Ihr auch auf Deutsch erschienener Roman Fluchtstücke (1996) hat das bis heute fortwirkende jüdische Leid durch die Deutschen in der Zeit des Nationalsozialismus zum Thema. Sie sagt dazu:

„Als ich mit dem Buch begann, wusste ich nicht, ob ich auf der anderen Seite mit so etwas wie mit einem Glauben wieder herauskommen würde. Das war ein großes Risiko. Vielleicht brauchte ich soviel Zeit für das Buch, weil ich entschlossen war, mit einem Vertrauen daraus hervorzugehen, das ich mir selbst erkämpft hatte, und nicht mit einem Glauben, der nur aus Gewohnheit existiert oder einfach behauptet wird.“

Anne Michaels

Der Roman Fluchtstücke erzählt von den Beziehungen eines jüdischen Mannes zu unterschiedlichen Menschen, durch die sich die Bruchstücke („flüchtigen Stücke“) seines Lebens als Flüchtling zum Schluss doch noch zu einem Ganzen zusammenfügen. Nach dem Tod des Protagonisten folgt ein junger Mann seinen Spuren, der als Sohn eines Holocaust-Überlebenden das unheilvolle Erbe eines (nicht selbst erlebten) Schreckens antreten musste. In die Romanhandlung eingewebt ist das Schicksal eines griechischen Geologen, der an archäologischen Ausgrabungen der eisenzeitlichen Siedlung Biskupin in den 1930er Jahren beteiligt war und der dem kindlichen Protagonisten durch die Flucht nach Griechenland das Leben rettete.

Der Roman wurde ein weltweiter Bestseller und in 30 Sprachen übersetzt.
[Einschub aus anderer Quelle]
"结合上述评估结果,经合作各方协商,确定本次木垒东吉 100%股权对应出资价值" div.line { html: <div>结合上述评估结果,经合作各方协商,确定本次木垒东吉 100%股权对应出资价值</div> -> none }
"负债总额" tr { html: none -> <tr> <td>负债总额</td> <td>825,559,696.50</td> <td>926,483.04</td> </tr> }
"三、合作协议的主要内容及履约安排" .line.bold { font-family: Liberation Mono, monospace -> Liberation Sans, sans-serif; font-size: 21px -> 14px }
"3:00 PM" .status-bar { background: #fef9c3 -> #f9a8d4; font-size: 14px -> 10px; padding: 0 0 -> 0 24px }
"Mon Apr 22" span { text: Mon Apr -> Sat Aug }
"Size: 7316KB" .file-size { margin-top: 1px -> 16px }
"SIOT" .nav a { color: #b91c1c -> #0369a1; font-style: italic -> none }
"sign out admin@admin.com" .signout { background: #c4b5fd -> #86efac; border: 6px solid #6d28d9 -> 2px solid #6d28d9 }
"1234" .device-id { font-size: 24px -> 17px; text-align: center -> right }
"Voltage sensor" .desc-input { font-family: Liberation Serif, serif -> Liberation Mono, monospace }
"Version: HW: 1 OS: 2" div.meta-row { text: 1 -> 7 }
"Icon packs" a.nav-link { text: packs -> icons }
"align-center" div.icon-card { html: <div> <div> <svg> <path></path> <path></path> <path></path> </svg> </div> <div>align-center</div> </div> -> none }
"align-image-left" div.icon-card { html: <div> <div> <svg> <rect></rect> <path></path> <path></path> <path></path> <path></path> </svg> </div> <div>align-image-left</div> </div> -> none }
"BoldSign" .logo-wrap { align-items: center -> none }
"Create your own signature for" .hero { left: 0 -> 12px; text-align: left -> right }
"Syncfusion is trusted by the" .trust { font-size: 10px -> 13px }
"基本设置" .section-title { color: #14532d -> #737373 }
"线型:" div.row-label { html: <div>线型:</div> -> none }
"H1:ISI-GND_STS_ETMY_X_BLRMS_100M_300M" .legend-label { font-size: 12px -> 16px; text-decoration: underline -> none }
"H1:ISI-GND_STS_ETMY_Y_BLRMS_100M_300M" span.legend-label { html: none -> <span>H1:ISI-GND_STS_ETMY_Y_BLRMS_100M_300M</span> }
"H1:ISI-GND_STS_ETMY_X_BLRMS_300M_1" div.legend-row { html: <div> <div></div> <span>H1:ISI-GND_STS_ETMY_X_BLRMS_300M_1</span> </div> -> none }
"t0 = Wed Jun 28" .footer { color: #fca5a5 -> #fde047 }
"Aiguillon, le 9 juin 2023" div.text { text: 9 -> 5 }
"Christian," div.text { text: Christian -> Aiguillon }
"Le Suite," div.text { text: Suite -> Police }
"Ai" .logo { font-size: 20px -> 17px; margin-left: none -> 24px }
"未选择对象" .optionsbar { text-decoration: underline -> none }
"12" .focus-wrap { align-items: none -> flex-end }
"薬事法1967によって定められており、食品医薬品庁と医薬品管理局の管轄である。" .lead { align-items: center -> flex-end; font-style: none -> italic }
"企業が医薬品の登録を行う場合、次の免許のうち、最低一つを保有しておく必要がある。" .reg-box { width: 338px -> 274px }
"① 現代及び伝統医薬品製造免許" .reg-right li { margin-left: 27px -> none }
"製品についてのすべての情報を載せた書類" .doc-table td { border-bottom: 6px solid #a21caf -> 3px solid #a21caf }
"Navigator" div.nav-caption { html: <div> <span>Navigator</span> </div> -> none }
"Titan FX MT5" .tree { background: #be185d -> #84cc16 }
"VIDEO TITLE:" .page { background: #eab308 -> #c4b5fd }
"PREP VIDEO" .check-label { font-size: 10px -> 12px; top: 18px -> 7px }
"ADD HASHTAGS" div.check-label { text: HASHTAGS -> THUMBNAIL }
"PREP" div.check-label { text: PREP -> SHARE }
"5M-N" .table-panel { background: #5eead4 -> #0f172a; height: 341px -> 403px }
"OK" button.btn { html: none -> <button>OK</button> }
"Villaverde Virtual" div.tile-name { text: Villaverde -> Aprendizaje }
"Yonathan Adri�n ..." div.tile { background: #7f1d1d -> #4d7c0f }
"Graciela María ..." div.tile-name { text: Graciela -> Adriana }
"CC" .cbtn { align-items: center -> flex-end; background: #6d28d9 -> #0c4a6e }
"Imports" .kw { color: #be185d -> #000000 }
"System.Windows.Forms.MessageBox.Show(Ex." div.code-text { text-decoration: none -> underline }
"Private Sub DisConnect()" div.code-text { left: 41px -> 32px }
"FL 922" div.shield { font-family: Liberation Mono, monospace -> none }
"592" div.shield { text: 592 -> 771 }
Autor und Werk erhielt etliche Preise, u. a. den britischen Orange Prize for Fiction, den Lannan Literary Award, den Toronto Book Awards, den Trillium Book Award, den „Books in Canada First Novel Award“, den Guardian Fiction Award und den italienischen Preis „Giuseppe Acerbi“. Die New York Times wählte ihn zum „Notable Book of the Year“. Es gibt eine Bühnenadaption. Ein Film unter der Regie von Jeremy Podeswa mit dem Titel Fugitive Pieces wurde im Jahr 2007 eingespielt.

  • The Weight of Oranges. Coach House Press, Toronto 1985 (Gedichte)
  • Miner’s Pond: Poems. McClelland & Stewart, Toronto 1991
  • Fugitive Pieces. McClelland & Stewart, Toronto 1996
  • Land in Sight. Hungry Mind Press, St. Paul (Minnesota) 1998 (Gedichte, Broadside)
  • Skin Divers. Bloomsbury, London 1999 (Gedichte)
  • The Winter Vault. McClelland & Stewart, 2009 (Roman)
  • Gordon Bölling History in the making. Metafiktion im neueren anglokanadischen historischen Roman. Reihe: Anglistische Forschungen, 365. Winter, Heidelberg 2006. Zugl. Diss. phil. Universität Köln, 2004, ISBN 3825352323
  • Peter Goßens: „Herzwand um Herzwand“. Paul Celan und Nelly Sachs als „Zeugen“ in Anne Michaels und Bernice Eisensteins „Correspondences“. In: Hans-Michael Speier (Hrsg.): Celan-Jahrbuch, Jg. 10 (2018), S. 295–319.